** Source material follows **

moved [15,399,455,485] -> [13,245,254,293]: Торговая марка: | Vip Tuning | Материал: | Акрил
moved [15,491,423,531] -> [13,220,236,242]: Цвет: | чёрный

** End of Source material **
** Source material follows **

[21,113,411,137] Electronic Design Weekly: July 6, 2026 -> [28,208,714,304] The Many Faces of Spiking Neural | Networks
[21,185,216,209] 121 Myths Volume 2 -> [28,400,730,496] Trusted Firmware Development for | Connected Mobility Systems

** End of Source material **
** Source material follows **

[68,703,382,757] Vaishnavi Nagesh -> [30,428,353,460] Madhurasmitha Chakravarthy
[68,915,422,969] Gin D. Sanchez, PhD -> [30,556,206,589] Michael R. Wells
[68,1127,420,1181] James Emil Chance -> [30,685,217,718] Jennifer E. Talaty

** End of Source material **

Task instructions:
Looking at the records above, return exactly the lines from the line with "[68,703,382,757] Vaishnavi Nagesh" to the line with "[68,1127,420,1181] James Emil", both ends included.

Exercise response:
[68,703,382,757] Vaishnavi Nagesh -> [30,428,353,460] Madhurasmitha Chakravarthy
[68,915,422,969] Gin D. Sanchez, PhD -> [30,556,206,589] Michael R. Wells
[68,1127,420,1181] James Emil Chance -> [30,685,217,718] Jennifer E. Talaty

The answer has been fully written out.